Super Micro Computer experienced another rough session on Friday, with its stock plummeting by 6.8%, as reported by S&P Global Market Intelligence. This recent downturn came after JPMorgan analysts downgraded their rating from overweight to neutral and slashed their price target from $950 to $500 per share. In a further blow, the Labor Department’s jobs report revealed that only 142,000 jobs were added in August, falling short of Wall Street’s anticipated 160,000.
The company’s share price has now tumbled 67.5% from its peak earlier this year. As the company approaches a stock split on October 1, should investors consider this an opportune moment to buy?
For those with a high risk tolerance, Supermicro’s stock might be attractive
Super Micro Computer has recently faced a barrage of unfavorable news. Its fiscal fourth-quarter report, released in early August, revealed margin concerns that alarmed the market, suggesting increasing competitive pressures. Later in August, Hindenburg Research issued a critical short report on the company. Additionally, Supermicro announced a delay in filing its 10-K report for fiscal 2024, which concluded on June 30.

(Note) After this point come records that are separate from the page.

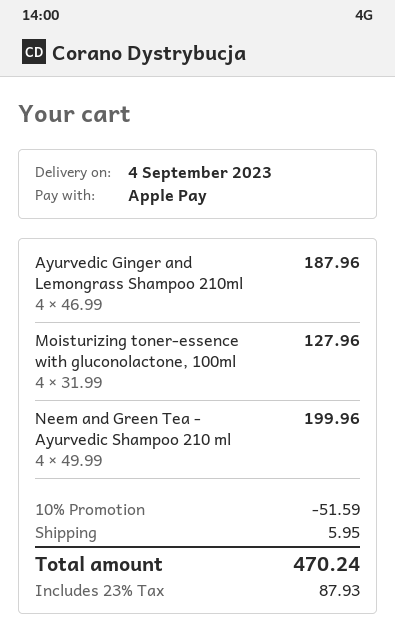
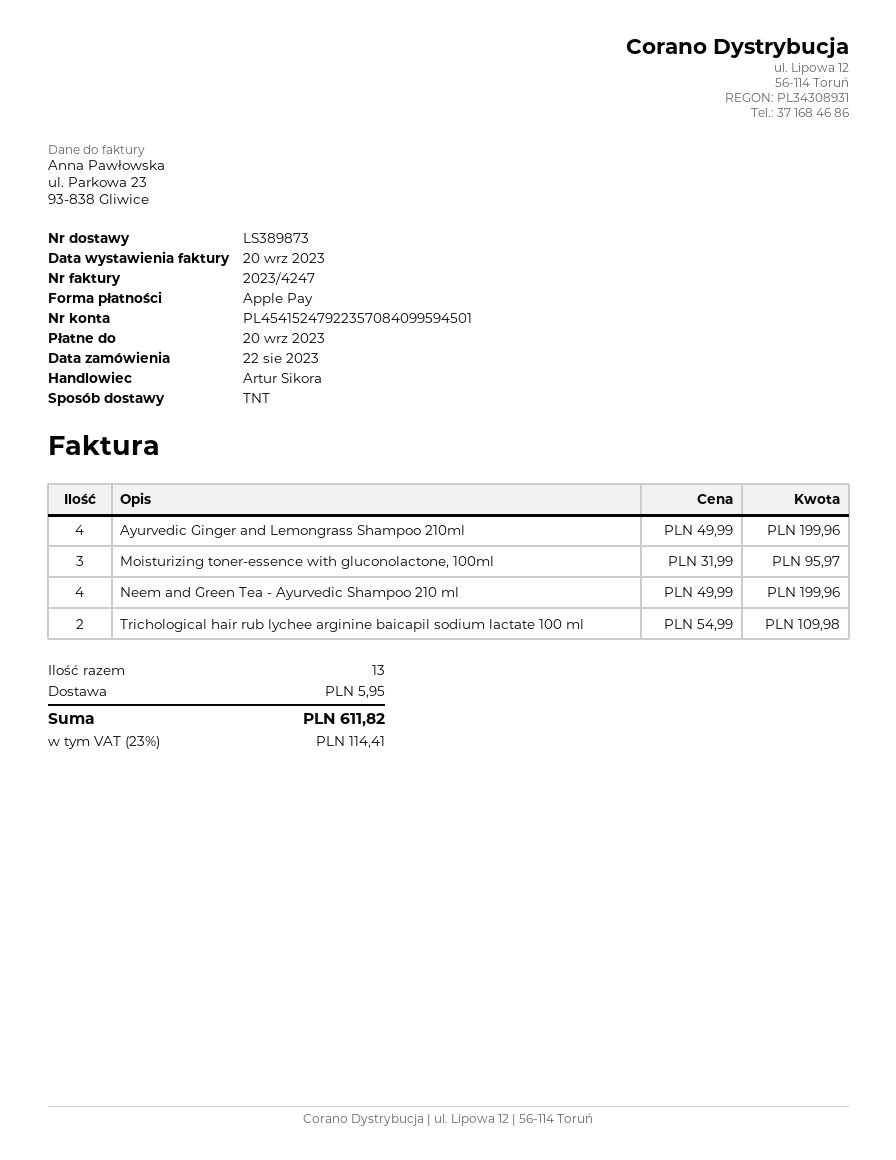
Ayurvedic Ginger and Lemongrass Shampoo 210ml: 4 x 46.99 = 187.96 -> 4 x 49.99 = 199.96
Moisturizing toner-essence with gluconolactone, 100ml: 4 x 31.99 = 127.96 -> 3 x 31.99 = 95.97
Trichological hair rub lychee arginine baicapil sodium lactate 100 ml: none -> 2 x 54.99 = 109.98
discount: 10% = 51.59 -> none
tax: 23% = 87.93 -> 23% = 114.41
total: 470.24 -> 611.82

Now, with JPMorgan downgrading the stock and significantly lowering its price target, the indicators seem overwhelmingly bearish. However, I believe some of these concerns are overstated. It’s important to note that Hindenburg Research is a short-seller, benefiting when a stock they bet against declines. Moreover, Supermicro has confirmed it does not anticipate making substantial changes to its reported fiscal 2024 results.
As for JPMorgan’s revised note, despite the lowered price target, their 12-month forecast of $500 per share still indicates a potential upside of approximately 29% from Friday’s closing price.
While Supermicro isn’t without risk, its shares, currently trading at around 11 times this year’s projected earnings, appear undervalued. For those investors comfortable with risk and market fluctuations, investing at this juncture could yield significant future returns.